Eran las doce de la noche, y Joaquín estaba sentado en la sala, viendo un programa de televisión de esos que te hacían reír a carcajadas. El programa “El Resbalón” siempre había sido su favorito. Sin embargo, aquella noche, la risa que llenaba la casa no era la de la televisión. Provenía del cuarto de su hermana, risas tan estridentes y fuertes que, aunque Joaquín pensó que estaba loca, no pudo evitar su curiosidad.
“¿Qué le pasa a esta mujer?” murmuró, y se levantó para ir a ver. Cuando abrió la puerta del cuarto de su hermana, encontró una escena que no olvidaría jamás. Ella estaba sentada en su cama, llorando desconsoladamente, con el rostro desencajado por el miedo.
“¿Por qué no viniste más pronto? ¡Te estaba gritando!” le reclamó entre sollozos.
Joaquín, confundido, respondió: “Pero si estabas carcajeándote…”

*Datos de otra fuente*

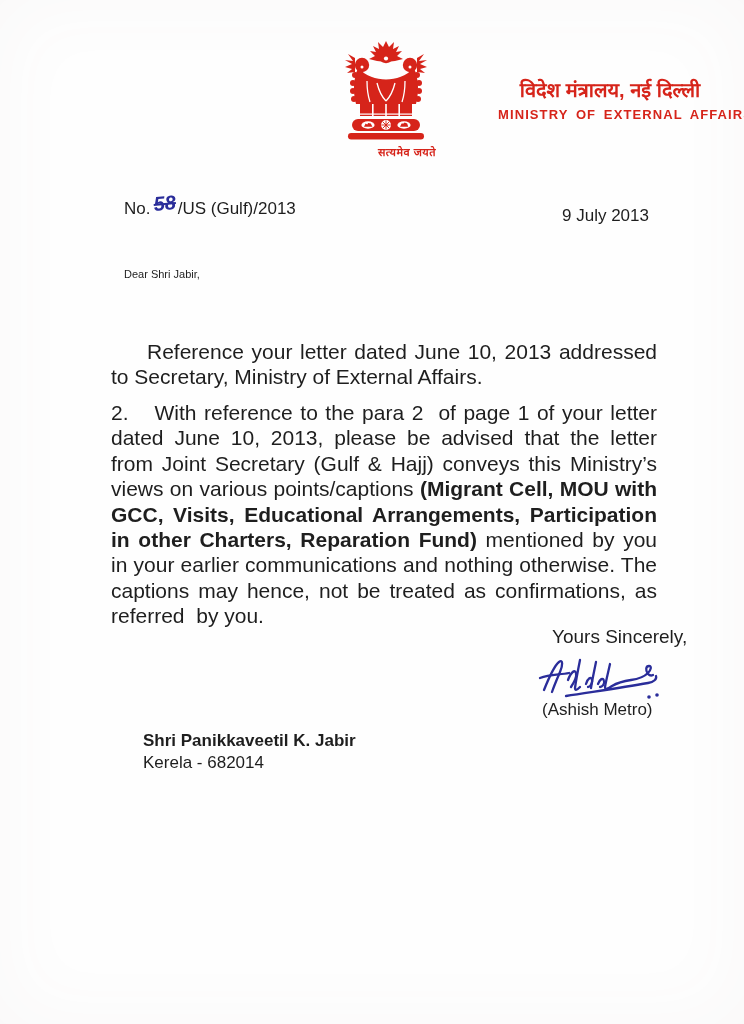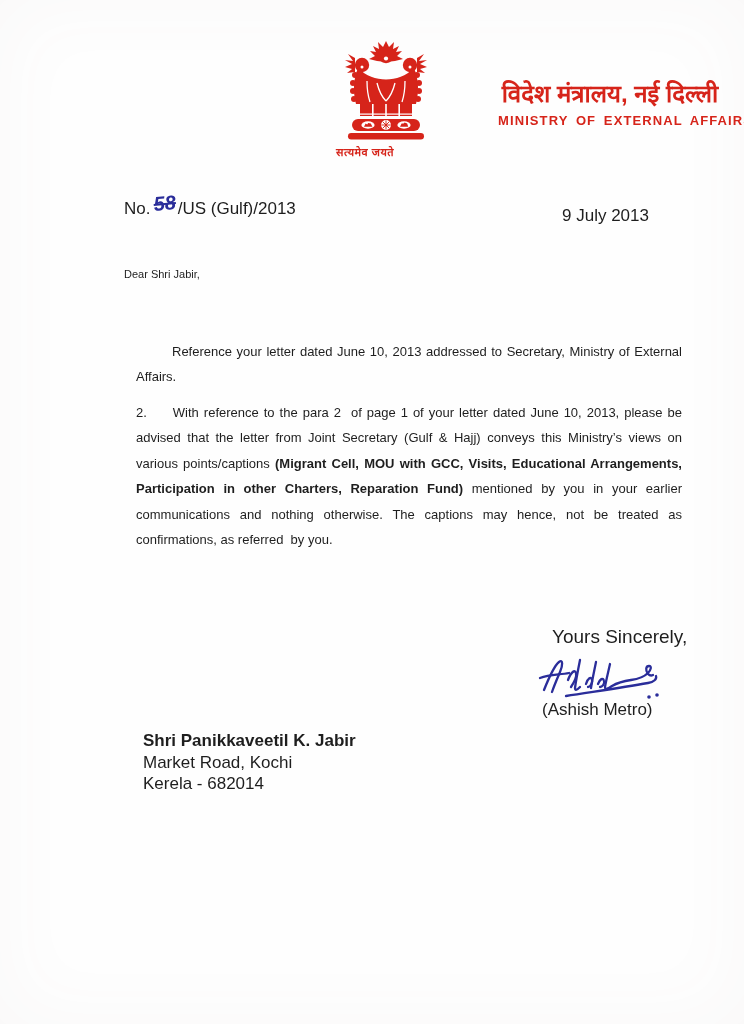--- a/index.html
+++ b/index.html
@@ -41,7 +41,7 @@
     color: #d6241a;
   }
   .ministry-hi {
-    font-size: 24px;
+    font-size: 20px;
     font-weight: bold;
     white-space: nowrap;
   }

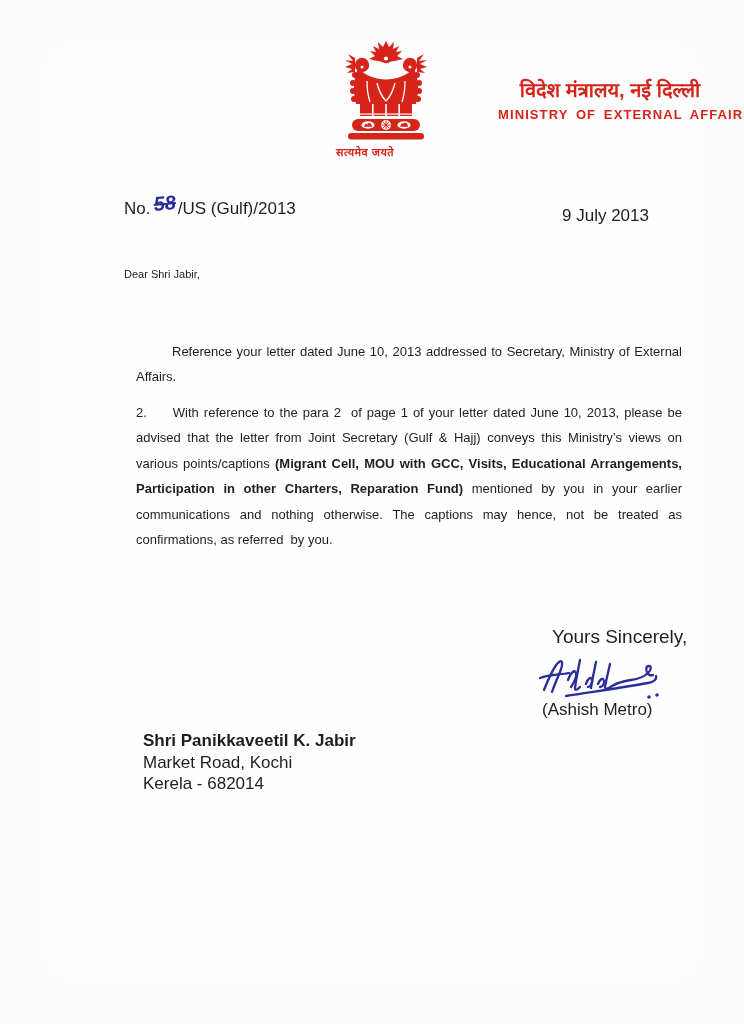--- a/index.html
+++ b/index.html
@@ -22,7 +22,7 @@
     position: absolute;
     left: 336px; top: 40px;
     width: 100px;
-    text-align: left;
+    text-align: right;
   }
   .emblem-block svg { display: block; margin: 0 auto; }
   .emblem-motto {

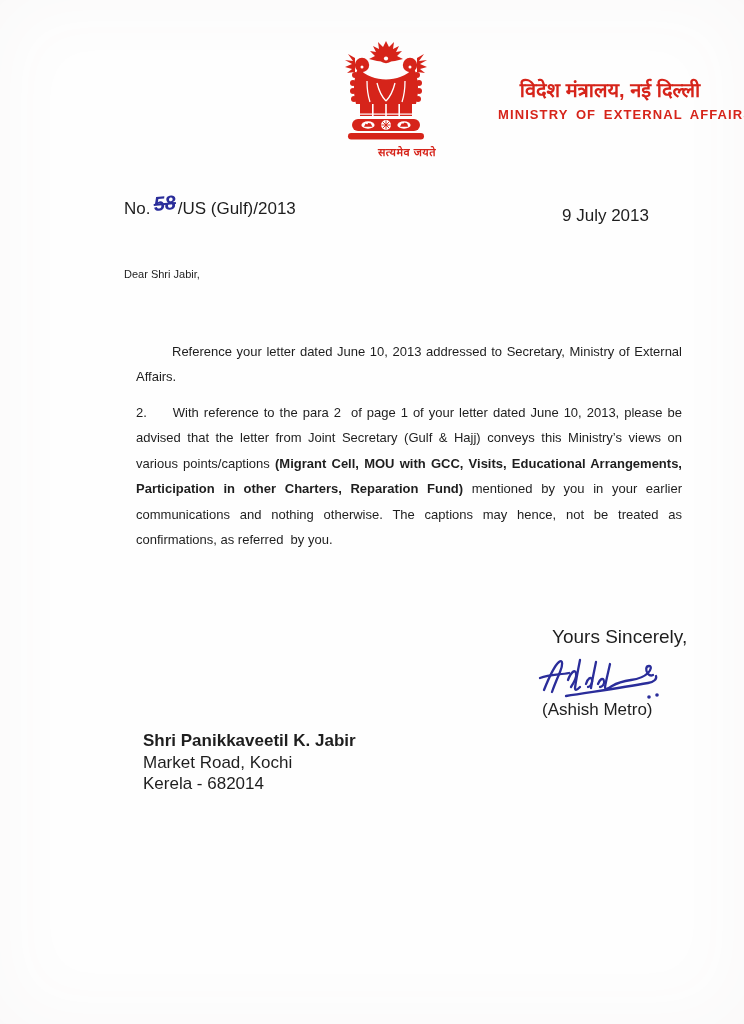--- a/index.html
+++ b/index.html
@@ -93,9 +93,9 @@
   }
   .para {
     position: absolute;
-    left: 136px;
+    left: 111px;
     width: 546px;
-    font-size: 13px;
+    font-size: 21px;
     line-height: 25.4px;
     text-align: justify;
   }

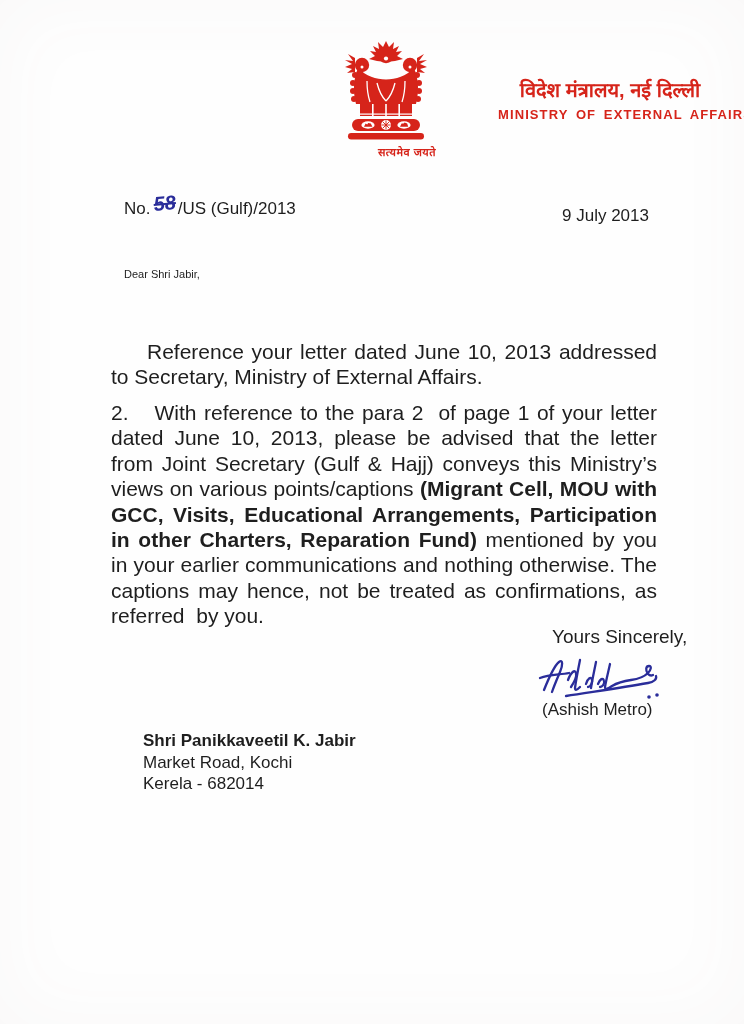--- a/index.html
+++ b/index.html
@@ -239,7 +239,6 @@
 
   <div class="recipient">
     <div class="recipient-name">Shri Panikkaveetil K. Jabir</div>
-    <div>Market Road, Kochi</div>
     <div>Kerela - 682014</div>
   </div>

“No, no estaba riendo. Un… un enano con cuerpo de bebé y cara de anciano se me subió y me estaba ahorcando”, dijo su hermana con la voz quebrada.
Joaquín la miró con escepticismo. “Estás soñando. Confundiste la realidad con un sueño”. Y sin más, se dio la vuelta y la dejó sola.
Los días pasaron y el incidente quedó en el olvido. Joaquín siguió con su rutina nocturna de ver televisión. Sin embargo, una madrugada, su padre, un hombre machista y sin corazón, salió de su cuarto, gritando maldiciones y buscando algo o a alguien.
“¡¿Dónde está el maldito enano que me estaba ahorcando?!” bramó, con el rostro rojo de furia.
En ese momento, Joaquín se dio cuenta de que no eran simples alucinaciones. Lo que su hermana había descrito, y ahora su padre, no era una coincidencia. Eran duendes, criaturas malévolas que se manifestaban en la oscuridad de la noche, atacando a quienes dormían.
Joaquín no se dejaba intimidar fácilmente. No sentía miedo, sino una furia creciente. Decidió que atraparía a esos duendes y les daría una lección. Todas las noches, armado con un machete, esperaba a que los duendes aparecieran. Pasaron semanas sin novedad, hasta que una noche, el sueño comenzó a vencerlo.
“Chht, chht” escuchó un susurro, y al voltear, lo vio. Un pequeño ser, con cuerpo de bebé y cara de anciano, sonriendo maliciosamente. El miedo invadió a Joaquín, pero su coraje fue mayor. Levantó el machete, listo para atacar, pero el duende desapareció en un instante.
Esa fue la última vez que vio al duende. La casa quedó en silencio, y aunque nadie más volvió a ser atacado, la sensación de que algo siniestro acechaba en las sombras nunca desapareció. Joaquín no podía evitar pensar en esos susurros, en esa risa que no era de este mundo. La experiencia dejó una marca indeleble en su mente, recordándole que a veces, las cosas más aterradoras son aquellas que no podemos ver, pero que sabemos que están allí, esperando en la oscuridad.